A table says products have a JSONB column called identifiers that stores an array of JSON objects.

Sample data in products

 id  |     name    |      identifiers
-----|-------------|---------------------------------------------------------------------------------------------------------------
  1  | umbrella    | [{"id": "productID-umbrella-123", "domain": "ecommerce.com"}, {"id": "amzn-123", "domain": "amzn.com"}]
  2  | ball        | [{"id": "amzn-234", "domain": "amzn.com"}]
  3  | bat         | [{"id": "productID-bat-234", "domain": "ecommerce.com"}]

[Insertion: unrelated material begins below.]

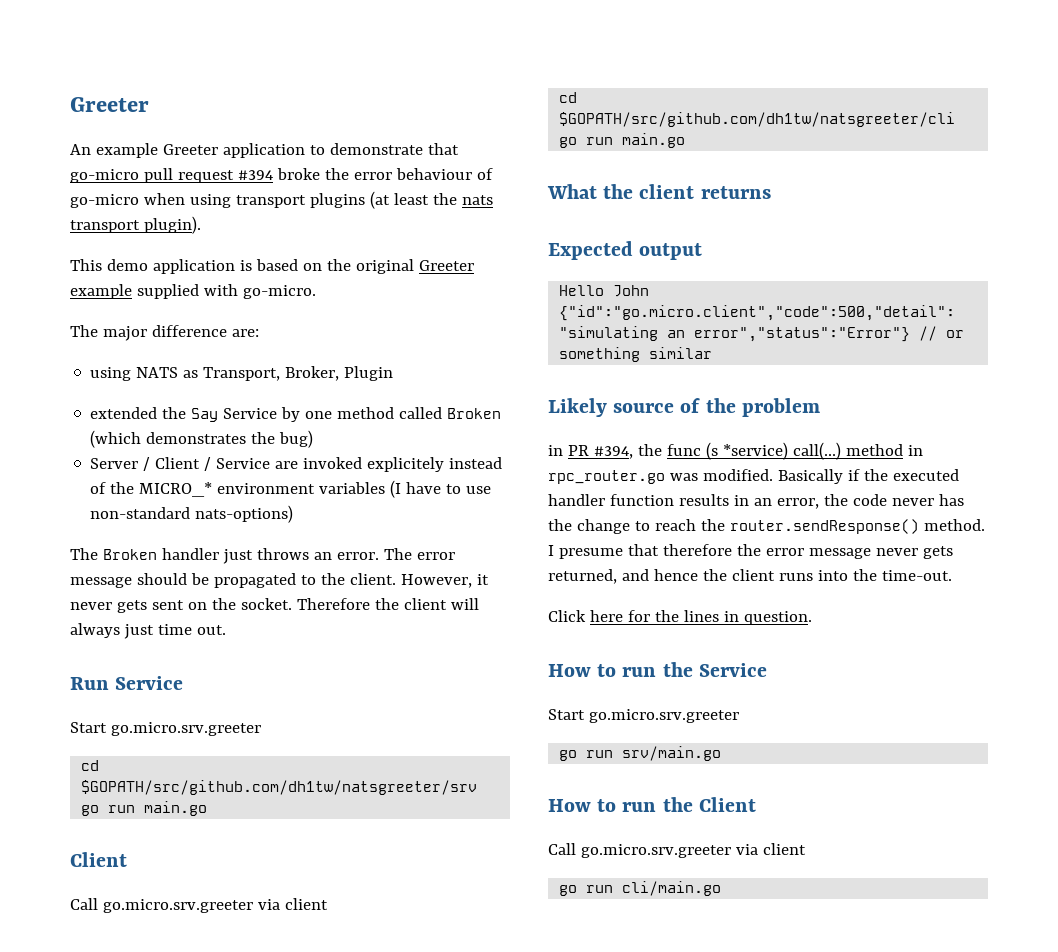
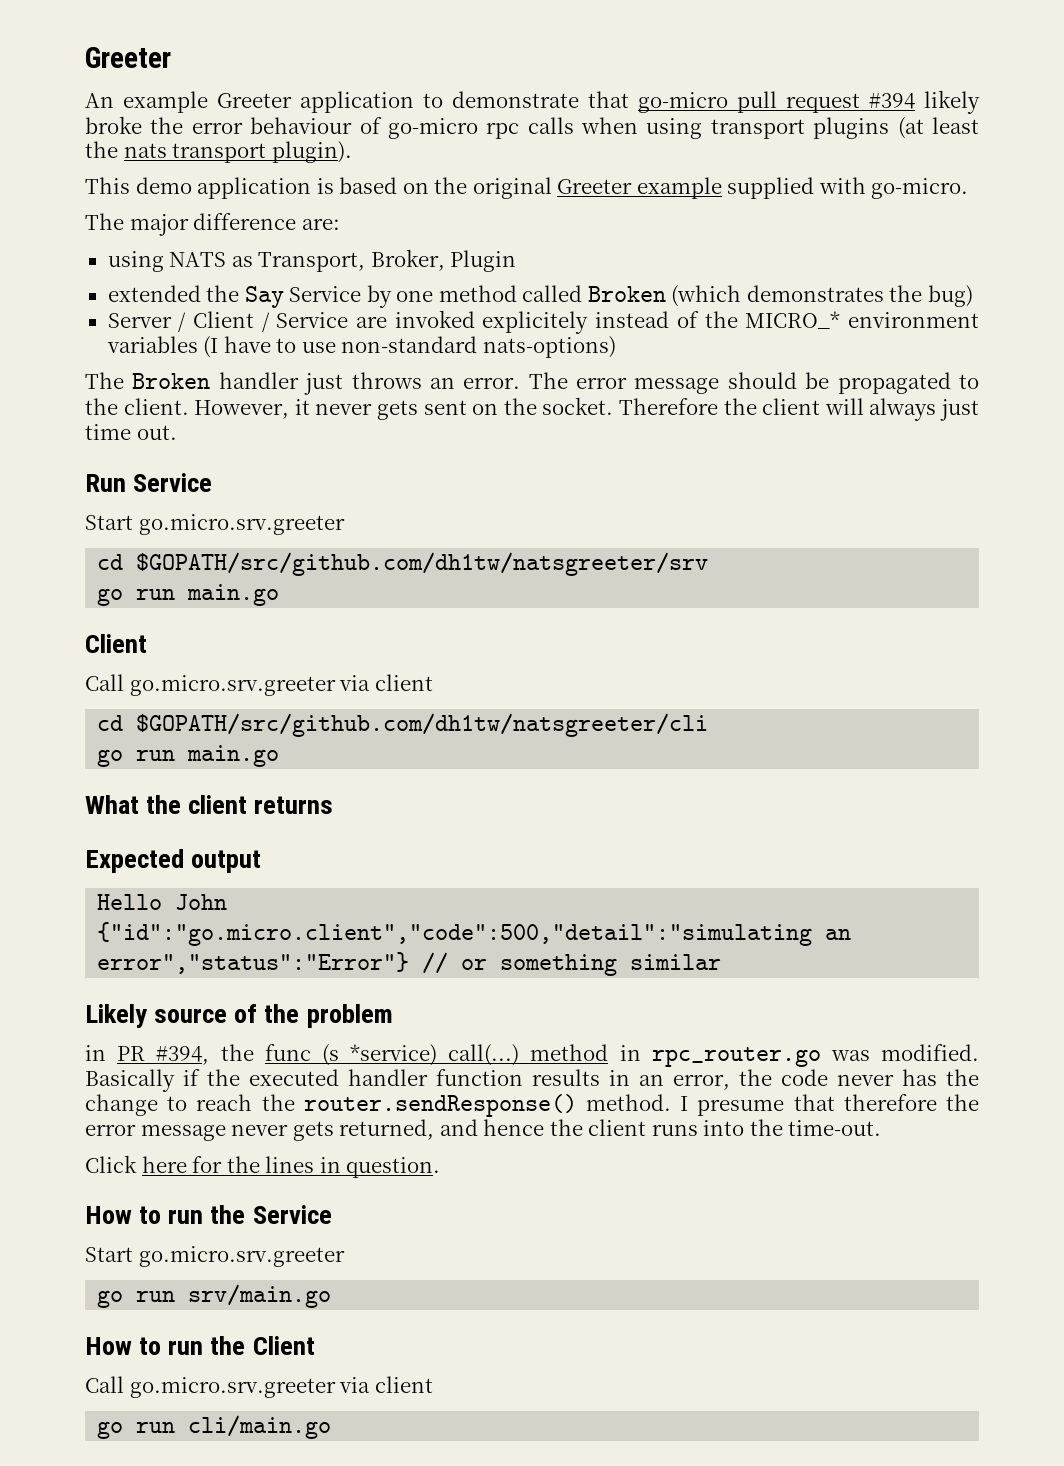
(273, 175) none -> [924,90,980,114] likely
(139, 201) none -> [486,117,574,139] rpc calls

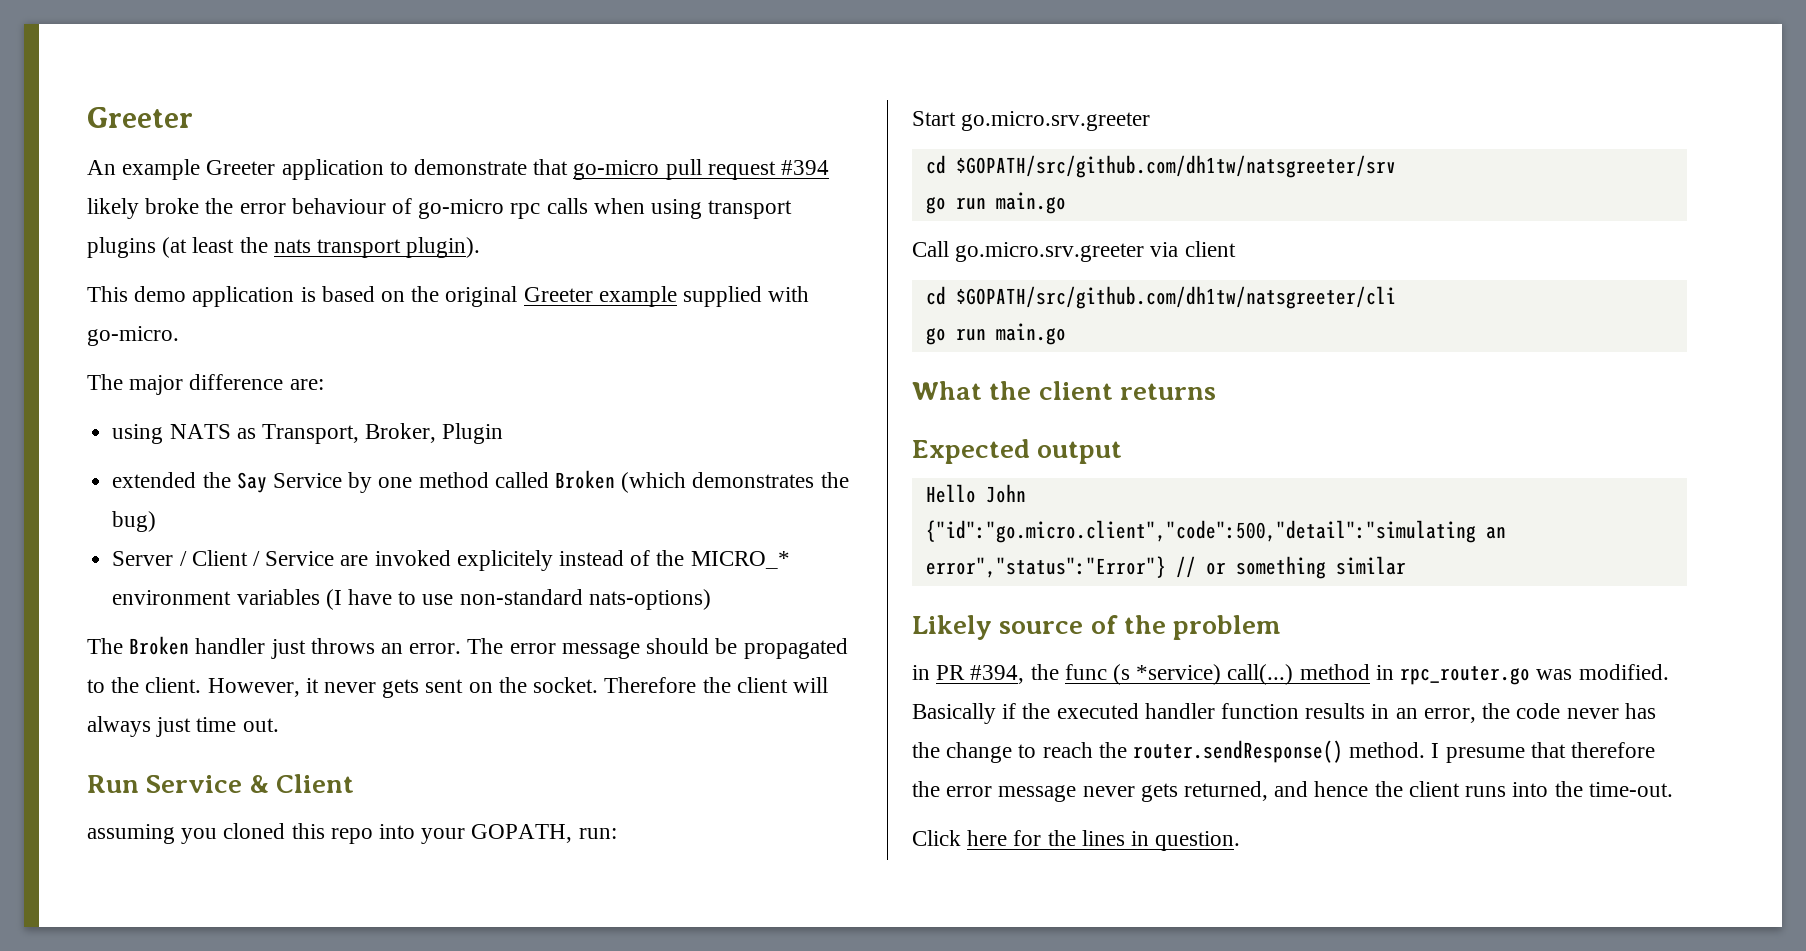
(213, 482) none -> [249,774,354,793] [87,823,617,844] & Client // assuming you cloned this repo into your GOPATH, run:
[85,634,147,653] // Client -> (1066, 203) none
[85,1205,332,1224] [85,1246,345,1267] [97,1284,332,1308] [85,1336,315,1355] [85,1376,433,1398] [97,1415,332,1439] // How to run the Service // Start go.micro.srv.greeter // go run srv/main.go // How to run the Client // Call go.micro.srv.greeter via client // go run cli/main.go -> (1241, 841) none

Now, I have to write a query that sorts the elements in the table based on the "id" value for the domain "amzn.com"

Expected result

 id   |     name     |      identifiers
----- |--------------|---------------------------------------------------------------------------------------------------------------
  3   | bat          |  [{"id": "productID-bat-234", "domain": "ecommerce.com"}]
  1   | umbrella     |  [{"id": "productID-umbrella-123", "domain": "ecommerce.com"}, {"id": "amzn-123", "domain": "amzn.com"}]
  2   | ball         |  [{"id": "amzn-234", "domain": "amzn.com"}]

ids of amzn.com are "amzn-123" and "amzn-234". When sorted by ids of amzn.com "amzn-123" appears first, followed by "amzn-234"

Ordering the table by values of "id" for the domain "amzn.com", record with id 3 appears first since the id for amzn.com is NULL, followed by a record with id 1 and 2, which has a valid id that is sorted.

I am genuinely clueless as to how I could write a query for this use case. If it were a JSONB and not an array of JSON I would have tried.

Is it possible to write a query for such a use case in PostgreSQL? If yes, please at least give me a pseudo code or the rough query.

Surya
  • 2,429
  • 1
  • 21
  • 42
  • Will there ever be more than one "amazon ID"? –  Aug 26 '20 at 12:47
  • No, there will not. But we don't have any schema restrictions. Even if there are multiple ids, I don't mind taking in one and ignoring the others. – Surya Aug 26 '20 at 12:50

2 Answers2

1

As you don't know the position in the array, you will need to iterate over all array elements to find the amazon ID.

Once you have the ID, you can use it with an order by. Using nulls first puts those products at the top that don't have an amazon ID.

select p.*, a.amazon_id
from products p
   left join lateral (
      select item ->> 'id' as amazon_id
      from jsonb_array_elements(p.identifiers) as x(item)
      where x.item ->> 'domain' = 'amzn.com'
      limit 1 --<< safe guard in case there is more than one amazon id
   ) a on true --<< we don't really need a join condition
order by a.amazon_id nulls first;

Online example


With Postgres 12 this would be a bit shorter:

select p.*
from products p
order by jsonb_path_query_first(identifiers, '$[*] ? (@.domain == "amzn.com").id') nulls first
1

After few tweaks, this is the query that finally made it,

select p.*, amzn -> 'id' AS amzn_id
from products p left join lateral JSONB_ARRAY_ELEMENTS(p.identifiers) amzn ON amzn->>'domain' = 'amzn.com' 
order by amzn_id nulls first
Surya
  • 2,429
  • 1
  • 21
  • 42